Provided data:

↓↓↓

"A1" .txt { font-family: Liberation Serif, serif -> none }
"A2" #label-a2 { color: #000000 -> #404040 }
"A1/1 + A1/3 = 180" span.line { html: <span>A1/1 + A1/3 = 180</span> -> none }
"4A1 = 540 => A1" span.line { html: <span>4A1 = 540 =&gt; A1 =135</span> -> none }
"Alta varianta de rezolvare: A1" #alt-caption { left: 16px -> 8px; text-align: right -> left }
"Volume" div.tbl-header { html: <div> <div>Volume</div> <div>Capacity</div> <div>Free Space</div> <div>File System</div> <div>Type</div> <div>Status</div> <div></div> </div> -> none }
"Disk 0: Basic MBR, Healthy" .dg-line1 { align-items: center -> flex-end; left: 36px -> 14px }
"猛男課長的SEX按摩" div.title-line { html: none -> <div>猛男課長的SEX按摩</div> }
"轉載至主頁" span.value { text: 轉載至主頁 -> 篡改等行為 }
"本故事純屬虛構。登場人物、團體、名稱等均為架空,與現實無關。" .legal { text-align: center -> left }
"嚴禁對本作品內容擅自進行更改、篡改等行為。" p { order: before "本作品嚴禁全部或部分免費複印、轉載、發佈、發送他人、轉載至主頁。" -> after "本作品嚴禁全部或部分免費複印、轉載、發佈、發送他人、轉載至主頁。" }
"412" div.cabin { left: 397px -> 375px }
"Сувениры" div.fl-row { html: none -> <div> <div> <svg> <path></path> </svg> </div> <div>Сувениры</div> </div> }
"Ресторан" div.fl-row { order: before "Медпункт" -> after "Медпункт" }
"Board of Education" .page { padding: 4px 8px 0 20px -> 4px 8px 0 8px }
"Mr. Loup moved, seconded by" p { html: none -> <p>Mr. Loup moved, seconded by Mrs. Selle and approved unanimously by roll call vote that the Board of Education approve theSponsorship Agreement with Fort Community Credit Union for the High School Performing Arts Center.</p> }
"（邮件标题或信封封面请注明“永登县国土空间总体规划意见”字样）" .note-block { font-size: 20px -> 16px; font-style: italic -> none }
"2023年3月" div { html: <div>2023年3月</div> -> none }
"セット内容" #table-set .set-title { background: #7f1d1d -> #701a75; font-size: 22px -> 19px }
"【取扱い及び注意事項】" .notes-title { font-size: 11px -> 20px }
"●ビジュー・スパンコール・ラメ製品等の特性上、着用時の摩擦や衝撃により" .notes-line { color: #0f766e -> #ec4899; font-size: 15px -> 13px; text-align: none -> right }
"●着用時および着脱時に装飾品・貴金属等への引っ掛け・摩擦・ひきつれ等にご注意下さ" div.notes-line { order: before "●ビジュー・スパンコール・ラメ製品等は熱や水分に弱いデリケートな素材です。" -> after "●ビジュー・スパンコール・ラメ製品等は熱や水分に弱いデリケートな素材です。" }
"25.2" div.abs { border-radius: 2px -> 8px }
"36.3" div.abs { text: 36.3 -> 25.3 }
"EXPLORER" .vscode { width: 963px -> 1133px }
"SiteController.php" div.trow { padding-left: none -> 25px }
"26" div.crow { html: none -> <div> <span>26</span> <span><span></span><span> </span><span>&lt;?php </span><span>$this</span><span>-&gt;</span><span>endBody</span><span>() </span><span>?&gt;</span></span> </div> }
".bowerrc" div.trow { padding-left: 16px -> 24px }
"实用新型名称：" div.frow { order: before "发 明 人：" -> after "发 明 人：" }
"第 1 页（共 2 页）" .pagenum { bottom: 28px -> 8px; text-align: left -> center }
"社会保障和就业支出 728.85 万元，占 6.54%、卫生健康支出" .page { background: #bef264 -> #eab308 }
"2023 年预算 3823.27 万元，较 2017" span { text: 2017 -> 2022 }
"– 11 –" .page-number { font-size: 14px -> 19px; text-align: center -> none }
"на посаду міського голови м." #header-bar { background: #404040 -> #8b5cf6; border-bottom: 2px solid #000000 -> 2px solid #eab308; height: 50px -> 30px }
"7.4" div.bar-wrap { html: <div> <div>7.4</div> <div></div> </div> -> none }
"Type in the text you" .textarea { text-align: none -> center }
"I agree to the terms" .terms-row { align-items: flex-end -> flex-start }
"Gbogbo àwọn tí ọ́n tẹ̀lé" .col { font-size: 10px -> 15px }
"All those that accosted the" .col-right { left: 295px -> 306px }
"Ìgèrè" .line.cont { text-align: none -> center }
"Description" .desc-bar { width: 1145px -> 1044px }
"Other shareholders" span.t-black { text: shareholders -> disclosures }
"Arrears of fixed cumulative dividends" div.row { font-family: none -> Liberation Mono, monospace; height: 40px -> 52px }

↑↑↑

Work to complete: A full, exact copy of the entries is required. Return it.

Solution to this exercise:
"A1" .txt { font-family: Liberation Serif, serif -> none }
"A2" #label-a2 { color: #000000 -> #404040 }
"A1/1 + A1/3 = 180" span.line { html: <span>A1/1 + A1/3 = 180</span> -> none }
"4A1 = 540 => A1" span.line { html: <span>4A1 = 540 =&gt; A1 =135</span> -> none }
"Alta varianta de rezolvare: A1" #alt-caption { left: 16px -> 8px; text-align: right -> left }
"Volume" div.tbl-header { html: <div> <div>Volume</div> <div>Capacity</div> <div>Free Space</div> <div>File System</div> <div>Type</div> <div>Status</div> <div></div> </div> -> none }
"Disk 0: Basic MBR, Healthy" .dg-line1 { align-items: center -> flex-end; left: 36px -> 14px }
"猛男課長的SEX按摩" div.title-line { html: none -> <div>猛男課長的SEX按摩</div> }
"轉載至主頁" span.value { text: 轉載至主頁 -> 篡改等行為 }
"本故事純屬虛構。登場人物、團體、名稱等均為架空,與現實無關。" .legal { text-align: center -> left }
"嚴禁對本作品內容擅自進行更改、篡改等行為。" p { order: before "本作品嚴禁全部或部分免費複印、轉載、發佈、發送他人、轉載至主頁。" -> after "本作品嚴禁全部或部分免費複印、轉載、發佈、發送他人、轉載至主頁。" }
"412" div.cabin { left: 397px -> 375px }
"Сувениры" div.fl-row { html: none -> <div> <div> <svg> <path></path> </svg> </div> <div>Сувениры</div> </div> }
"Ресторан" div.fl-row { order: before "Медпункт" -> after "Медпункт" }
"Board of Education" .page { padding: 4px 8px 0 20px -> 4px 8px 0 8px }
"Mr. Loup moved, seconded by" p { html: none -> <p>Mr. Loup moved, seconded by Mrs. Selle and approved unanimously by roll call vote that the Board of Education approve theSponsorship Agreement with Fort Community Credit Union for the High School Performing Arts Center.</p> }
"（邮件标题或信封封面请注明“永登县国土空间总体规划意见”字样）" .note-block { font-size: 20px -> 16px; font-style: italic -> none }
"2023年3月" div { html: <div>2023年3月</div> -> none }
"セット内容" #table-set .set-title { background: #7f1d1d -> #701a75; font-size: 22px -> 19px }
"【取扱い及び注意事項】" .notes-title { font-size: 11px -> 20px }
"●ビジュー・スパンコール・ラメ製品等の特性上、着用時の摩擦や衝撃により" .notes-line { color: #0f766e -> #ec4899; font-size: 15px -> 13px; text-align: none -> right }
"●着用時および着脱時に装飾品・貴金属等への引っ掛け・摩擦・ひきつれ等にご注意下さ" div.notes-line { order: before "●ビジュー・スパンコール・ラメ製品等は熱や水分に弱いデリケートな素材です。" -> after "●ビジュー・スパンコール・ラメ製品等は熱や水分に弱いデリケートな素材です。" }
"25.2" div.abs { border-radius: 2px -> 8px }
"36.3" div.abs { text: 36.3 -> 25.3 }
"EXPLORER" .vscode { width: 963px -> 1133px }
"SiteController.php" div.trow { padding-left: none -> 25px }
"26" div.crow { html: none -> <div> <span>26</span> <span><span></span><span> </span><span>&lt;?php </span><span>$this</span><span>-&gt;</span><span>endBody</span><span>() </span><span>?&gt;</span></span> </div> }
".bowerrc" div.trow { padding-left: 16px -> 24px }
"实用新型名称：" div.frow { order: before "发 明 人：" -> after "发 明 人：" }
"第 1 页（共 2 页）" .pagenum { bottom: 28px -> 8px; text-align: left -> center }
"社会保障和就业支出 728.85 万元，占 6.54%、卫生健康支出" .page { background: #bef264 -> #eab308 }
"2023 年预算 3823.27 万元，较 2017" span { text: 2017 -> 2022 }
"– 11 –" .page-number { font-size: 14px -> 19px; text-align: center -> none }
"на посаду міського голови м." #header-bar { background: #404040 -> #8b5cf6; border-bottom: 2px solid #000000 -> 2px solid #eab308; height: 50px -> 30px }
"7.4" div.bar-wrap { html: <div> <div>7.4</div> <div></div> </div> -> none }
"Type in the text you" .textarea { text-align: none -> center }
"I agree to the terms" .terms-row { align-items: flex-end -> flex-start }
"Gbogbo àwọn tí ọ́n tẹ̀lé" .col { font-size: 10px -> 15px }
"All those that accosted the" .col-right { left: 295px -> 306px }
"Ìgèrè" .line.cont { text-align: none -> center }
"Description" .desc-bar { width: 1145px -> 1044px }
"Other shareholders" span.t-black { text: shareholders -> disclosures }
"Arrears of fixed cumulative dividends" div.row { font-family: none -> Liberation Mono, monospace; height: 40px -> 52px }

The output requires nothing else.